Spiritualism and Christian Evidence

From The Arthur Conan Doyle Encyclopedia

Spiritualism and Christian Evidence is a letter written by Arthur Conan Doyle first published in The Sydney Morning Herald (Australia) on 20 november 1920.


Spiritualism and Christian Evidence

The Sydney Morning Herald (20 november 1920)

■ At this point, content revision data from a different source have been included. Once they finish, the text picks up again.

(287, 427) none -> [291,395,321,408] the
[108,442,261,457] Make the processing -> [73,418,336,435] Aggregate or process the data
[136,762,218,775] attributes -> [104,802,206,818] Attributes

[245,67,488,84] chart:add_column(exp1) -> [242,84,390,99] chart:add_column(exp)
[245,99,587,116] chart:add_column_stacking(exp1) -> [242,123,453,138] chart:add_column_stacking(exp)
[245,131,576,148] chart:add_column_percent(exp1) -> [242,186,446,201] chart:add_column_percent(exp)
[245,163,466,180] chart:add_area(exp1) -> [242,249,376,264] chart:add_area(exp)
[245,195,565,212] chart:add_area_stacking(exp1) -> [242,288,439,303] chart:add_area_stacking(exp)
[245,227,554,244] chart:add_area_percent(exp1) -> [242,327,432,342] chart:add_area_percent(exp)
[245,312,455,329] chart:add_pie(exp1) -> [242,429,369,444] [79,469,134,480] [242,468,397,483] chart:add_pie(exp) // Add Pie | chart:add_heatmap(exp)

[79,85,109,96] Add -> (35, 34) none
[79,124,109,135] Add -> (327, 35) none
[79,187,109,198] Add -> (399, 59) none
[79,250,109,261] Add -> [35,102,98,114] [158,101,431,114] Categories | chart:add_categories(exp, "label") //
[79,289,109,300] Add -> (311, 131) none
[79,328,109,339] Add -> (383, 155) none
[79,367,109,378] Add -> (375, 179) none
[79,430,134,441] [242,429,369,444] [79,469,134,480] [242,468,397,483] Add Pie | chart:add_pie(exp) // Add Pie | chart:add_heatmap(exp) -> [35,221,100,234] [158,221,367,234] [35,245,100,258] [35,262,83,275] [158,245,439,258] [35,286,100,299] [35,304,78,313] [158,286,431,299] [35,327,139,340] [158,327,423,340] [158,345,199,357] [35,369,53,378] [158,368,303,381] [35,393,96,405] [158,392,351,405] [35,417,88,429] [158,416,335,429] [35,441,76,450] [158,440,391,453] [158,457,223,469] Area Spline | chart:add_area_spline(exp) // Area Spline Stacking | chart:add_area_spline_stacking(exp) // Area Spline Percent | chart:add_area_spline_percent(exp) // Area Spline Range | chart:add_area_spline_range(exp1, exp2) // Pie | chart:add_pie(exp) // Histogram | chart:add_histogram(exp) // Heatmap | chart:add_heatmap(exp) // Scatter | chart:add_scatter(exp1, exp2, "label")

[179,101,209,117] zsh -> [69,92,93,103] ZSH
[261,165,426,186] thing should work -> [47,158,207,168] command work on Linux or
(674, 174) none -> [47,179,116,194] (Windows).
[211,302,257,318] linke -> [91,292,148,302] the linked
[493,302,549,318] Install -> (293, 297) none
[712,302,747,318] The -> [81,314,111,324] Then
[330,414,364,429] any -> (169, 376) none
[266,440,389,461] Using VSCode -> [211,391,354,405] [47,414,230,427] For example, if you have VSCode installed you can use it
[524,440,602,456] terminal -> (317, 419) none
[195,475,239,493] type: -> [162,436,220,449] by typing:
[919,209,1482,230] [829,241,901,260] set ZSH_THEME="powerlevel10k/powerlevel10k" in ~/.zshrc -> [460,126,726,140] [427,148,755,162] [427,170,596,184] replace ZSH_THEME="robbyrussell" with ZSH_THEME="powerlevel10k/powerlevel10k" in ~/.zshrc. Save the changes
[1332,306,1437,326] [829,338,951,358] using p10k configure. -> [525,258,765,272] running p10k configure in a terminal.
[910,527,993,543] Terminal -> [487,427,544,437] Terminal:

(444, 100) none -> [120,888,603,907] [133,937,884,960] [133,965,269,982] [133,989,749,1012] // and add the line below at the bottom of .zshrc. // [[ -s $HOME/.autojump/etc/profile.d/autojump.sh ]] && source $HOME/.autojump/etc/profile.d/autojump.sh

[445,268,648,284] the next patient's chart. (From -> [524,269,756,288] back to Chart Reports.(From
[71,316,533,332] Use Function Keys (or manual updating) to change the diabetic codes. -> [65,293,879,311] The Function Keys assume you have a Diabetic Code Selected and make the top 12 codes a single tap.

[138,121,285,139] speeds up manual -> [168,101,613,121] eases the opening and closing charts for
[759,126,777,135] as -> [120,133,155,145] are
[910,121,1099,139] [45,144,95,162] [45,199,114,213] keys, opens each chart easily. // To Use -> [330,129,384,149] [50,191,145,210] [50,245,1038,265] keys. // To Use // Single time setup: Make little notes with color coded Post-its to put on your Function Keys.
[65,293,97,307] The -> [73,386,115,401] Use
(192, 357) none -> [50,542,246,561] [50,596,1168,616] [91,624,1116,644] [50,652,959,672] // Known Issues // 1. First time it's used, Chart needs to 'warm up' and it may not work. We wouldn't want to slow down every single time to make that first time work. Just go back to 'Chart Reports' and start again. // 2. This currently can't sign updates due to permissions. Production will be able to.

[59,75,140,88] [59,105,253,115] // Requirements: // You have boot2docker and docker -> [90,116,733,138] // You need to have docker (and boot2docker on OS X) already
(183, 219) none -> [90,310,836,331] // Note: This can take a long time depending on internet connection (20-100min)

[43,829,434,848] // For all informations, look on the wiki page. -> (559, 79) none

TO THE EDITOR OF THE HERALD.

Sir, — In your report of the protest meeting on Thursday I notice that a Mr. Forshaw, who must be a great humourist, remarked that I "had not tho courage to back up my cult." I leave that to the judgment of your readers. Mr. David Simpson is wailing because I will not meet him in debate. He may have time to waste, but I have none. What conceivable use is there in a debate between a man who believes in the literal inspiration of the Bible and a man who follows Christ's plain advice to prefer the spirit to the letter? There are Mosaic texts which anathematize soothsayers, just as they anathematize the eaters of pork, and of rabbits, the men who wear clothes made of two forms of stuff, or who cut their beards or fail to cut their bodies in particular fashions. Those are the Jewish observances, but as I am not a Jew they mean nothing to me, though they are continually quoted by Biblical champions as they affect spiritualism, while they disregard them in all other directions.

I am too busy a man to engage in the empty combat of texts, but I have often set forth my reasons for believing that no one can really understand the Bible who does not share the occult knowledge which runs through both the Old and the New Testaments. Far from attacking the Bible we shall end by re-establishing its credibility in the eyes of all those earnest and reasonable men who have been driven from it by the narrow interpretations of Mr. Simpson and his colleagues.

I am, etc.,

ARTHUR CONAN DOYLE.
Petty's Hotel, Nov. 19.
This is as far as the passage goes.